__Exercise instructions__
Your answer must hold only the lines below from the line containing "display: flex;" through the line containing "<span>将任务存储</span>", each reproduced exactly.

Records to use section start

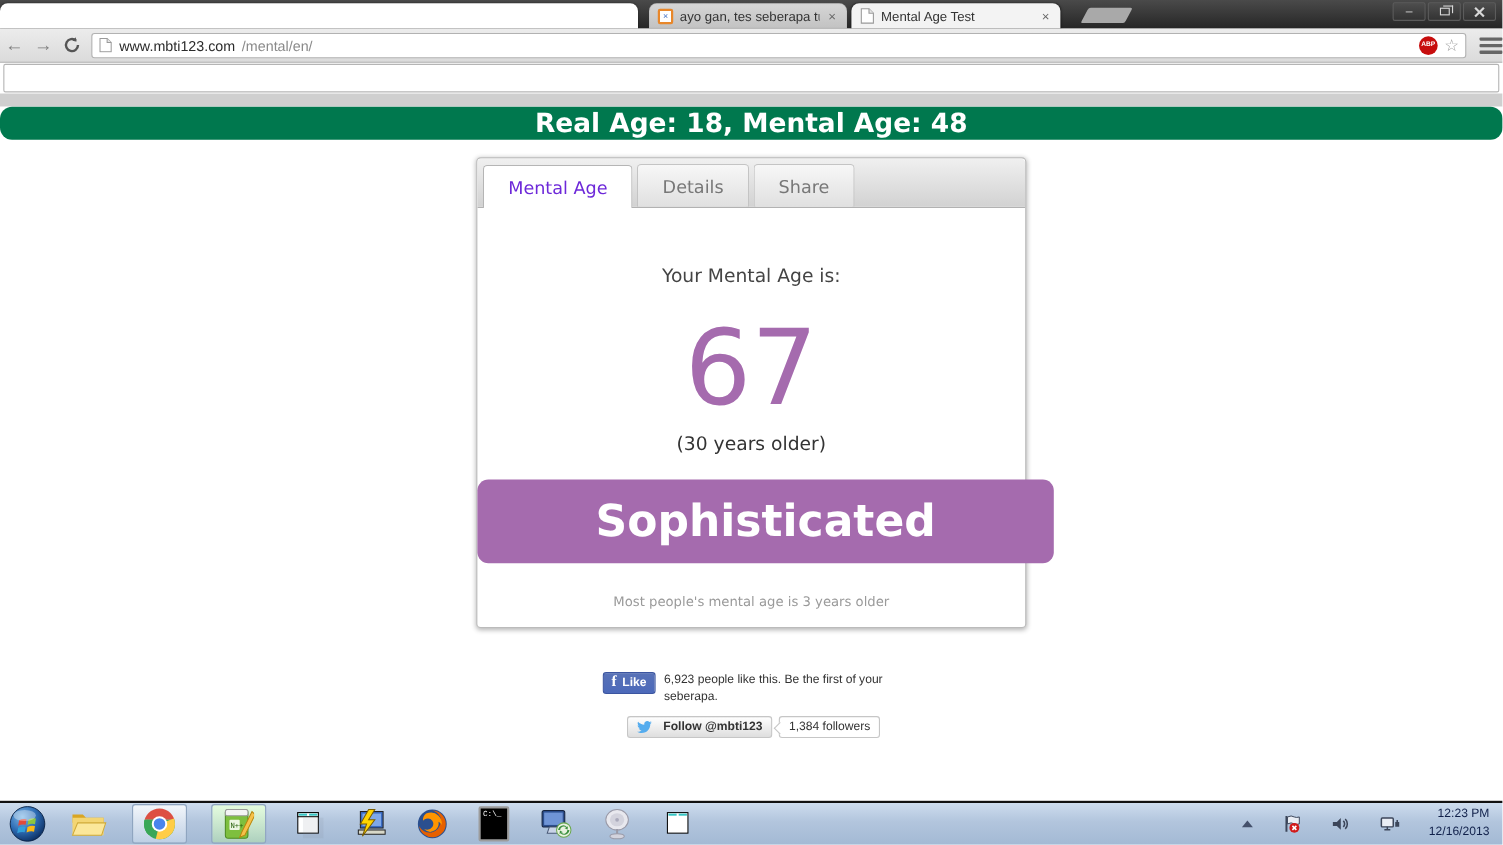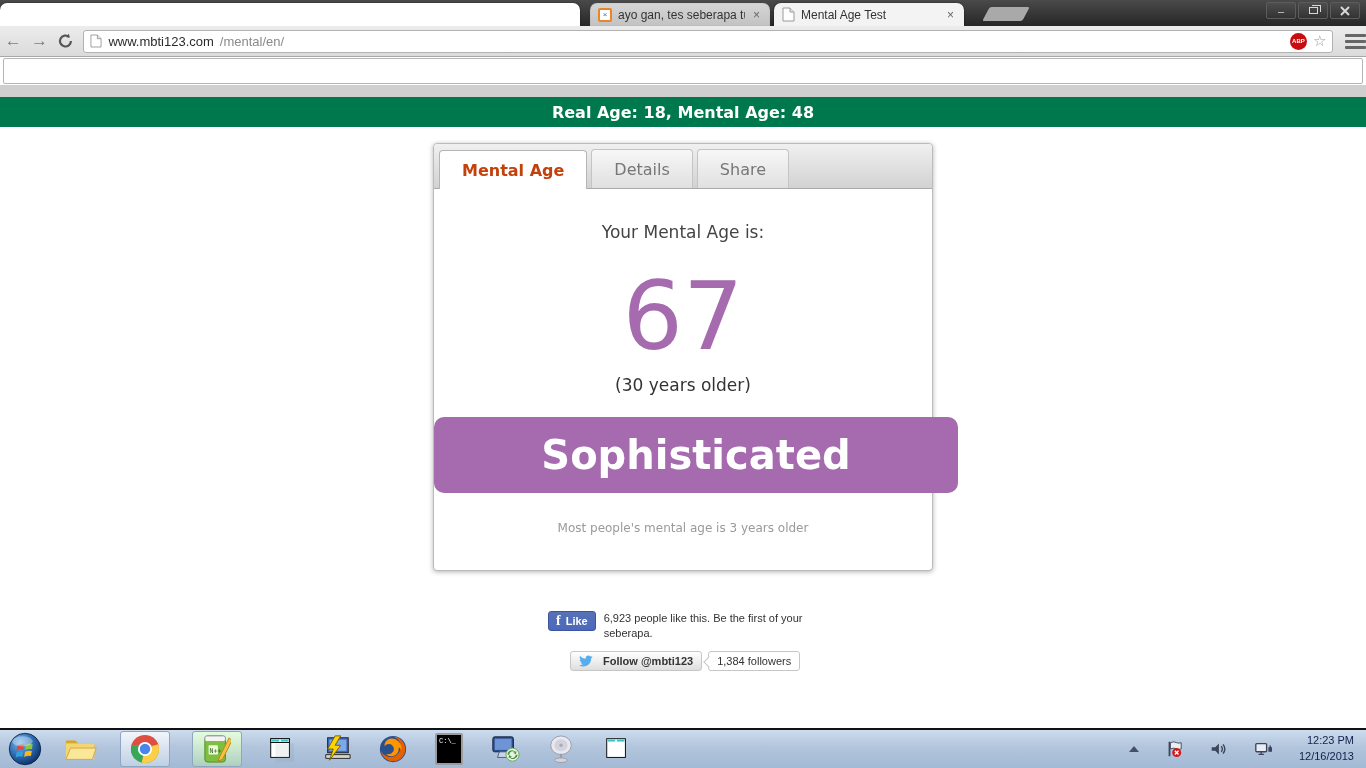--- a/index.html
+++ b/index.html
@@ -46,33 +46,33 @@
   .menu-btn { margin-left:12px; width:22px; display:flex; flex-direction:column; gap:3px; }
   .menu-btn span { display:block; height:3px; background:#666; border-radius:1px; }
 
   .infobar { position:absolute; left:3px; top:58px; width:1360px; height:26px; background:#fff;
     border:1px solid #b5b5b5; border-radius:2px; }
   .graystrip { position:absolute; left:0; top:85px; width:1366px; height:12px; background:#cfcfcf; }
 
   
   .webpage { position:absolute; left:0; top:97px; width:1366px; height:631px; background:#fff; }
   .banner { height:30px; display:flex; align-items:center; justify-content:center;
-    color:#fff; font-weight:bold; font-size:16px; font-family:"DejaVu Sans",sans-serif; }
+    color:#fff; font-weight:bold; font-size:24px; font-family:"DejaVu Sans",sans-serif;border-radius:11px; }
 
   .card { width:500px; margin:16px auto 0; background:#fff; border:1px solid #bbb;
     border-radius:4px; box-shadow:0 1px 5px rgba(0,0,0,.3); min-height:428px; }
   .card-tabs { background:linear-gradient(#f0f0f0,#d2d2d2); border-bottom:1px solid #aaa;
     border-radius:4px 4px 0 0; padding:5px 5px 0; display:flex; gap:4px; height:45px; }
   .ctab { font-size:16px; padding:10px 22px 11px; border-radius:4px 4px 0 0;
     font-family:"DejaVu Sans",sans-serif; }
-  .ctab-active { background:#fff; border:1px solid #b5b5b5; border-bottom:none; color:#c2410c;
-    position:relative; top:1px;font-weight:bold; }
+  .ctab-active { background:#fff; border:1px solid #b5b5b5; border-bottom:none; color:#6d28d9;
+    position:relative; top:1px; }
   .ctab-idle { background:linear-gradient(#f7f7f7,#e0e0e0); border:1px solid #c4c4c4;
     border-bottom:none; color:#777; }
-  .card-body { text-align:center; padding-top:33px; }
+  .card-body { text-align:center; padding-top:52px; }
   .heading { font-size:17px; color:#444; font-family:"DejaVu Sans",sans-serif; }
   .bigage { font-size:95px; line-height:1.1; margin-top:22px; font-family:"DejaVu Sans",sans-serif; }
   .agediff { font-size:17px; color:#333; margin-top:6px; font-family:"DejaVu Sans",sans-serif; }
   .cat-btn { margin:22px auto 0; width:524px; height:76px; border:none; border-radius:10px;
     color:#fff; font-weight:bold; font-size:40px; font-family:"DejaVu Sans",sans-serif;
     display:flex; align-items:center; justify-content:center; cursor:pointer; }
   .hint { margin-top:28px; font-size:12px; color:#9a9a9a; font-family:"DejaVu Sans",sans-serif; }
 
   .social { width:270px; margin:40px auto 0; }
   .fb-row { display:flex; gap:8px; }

Records to use section end
Records to use section start

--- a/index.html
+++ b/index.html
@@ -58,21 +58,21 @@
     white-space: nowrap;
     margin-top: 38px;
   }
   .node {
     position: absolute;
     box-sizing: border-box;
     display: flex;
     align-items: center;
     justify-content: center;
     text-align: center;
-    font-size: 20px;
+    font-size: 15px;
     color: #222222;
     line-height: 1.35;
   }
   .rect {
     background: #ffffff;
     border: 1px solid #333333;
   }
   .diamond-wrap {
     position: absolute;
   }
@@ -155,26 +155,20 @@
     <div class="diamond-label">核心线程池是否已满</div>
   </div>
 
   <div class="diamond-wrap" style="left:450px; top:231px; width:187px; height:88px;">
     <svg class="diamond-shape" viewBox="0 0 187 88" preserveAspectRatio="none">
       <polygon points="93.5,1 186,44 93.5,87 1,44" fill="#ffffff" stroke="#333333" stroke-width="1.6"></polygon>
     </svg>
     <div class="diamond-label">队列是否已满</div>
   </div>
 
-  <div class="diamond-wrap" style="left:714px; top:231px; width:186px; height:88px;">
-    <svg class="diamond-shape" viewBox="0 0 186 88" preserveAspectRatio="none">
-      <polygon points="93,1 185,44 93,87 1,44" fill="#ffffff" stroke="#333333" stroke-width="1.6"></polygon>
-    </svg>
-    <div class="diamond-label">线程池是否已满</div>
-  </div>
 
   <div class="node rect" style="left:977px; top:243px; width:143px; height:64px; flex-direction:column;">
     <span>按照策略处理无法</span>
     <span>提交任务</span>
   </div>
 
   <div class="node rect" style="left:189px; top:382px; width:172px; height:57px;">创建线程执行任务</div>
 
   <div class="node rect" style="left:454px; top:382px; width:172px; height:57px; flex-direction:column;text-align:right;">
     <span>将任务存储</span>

Records to use section end

__Response to the exercise__
     display: flex;
     align-items: center;
     justify-content: center;
     text-align: center;
-    font-size: 20px;
+    font-size: 15px;
     color: #222222;
     line-height: 1.35;
   }
   .rect {
     background: #ffffff;
     border: 1px solid #333333;
   }
   .diamond-wrap {
     position: absolute;
   }
@@ -155,26 +155,20 @@
     <div class="diamond-label">核心线程池是否已满</div>
   </div>
 
   <div class="diamond-wrap" style="left:450px; top:231px; width:187px; height:88px;">
     <svg class="diamond-shape" viewBox="0 0 187 88" preserveAspectRatio="none">
       <polygon points="93.5,1 186,44 93.5,87 1,44" fill="#ffffff" stroke="#333333" stroke-width="1.6"></polygon>
     </svg>
     <div class="diamond-label">队列是否已满</div>
   </div>
 
-  <div class="diamond-wrap" style="left:714px; top:231px; width:186px; height:88px;">
-    <svg class="diamond-shape" viewBox="0 0 186 88" preserveAspectRatio="none">
-      <polygon points="93,1 185,44 93,87 1,44" fill="#ffffff" stroke="#333333" stroke-width="1.6"></polygon>
-    </svg>
-    <div class="diamond-label">线程池是否已满</div>
-  </div>
 
   <div class="node rect" style="left:977px; top:243px; width:143px; height:64px; flex-direction:column;">
     <span>按照策略处理无法</span>
     <span>提交任务</span>
   </div>
 
   <div class="node rect" style="left:189px; top:382px; width:172px; height:57px;">创建线程执行任务</div>
 
   <div class="node rect" style="left:454px; top:382px; width:172px; height:57px; flex-direction:column;text-align:right;">
     <span>将任务存储</span>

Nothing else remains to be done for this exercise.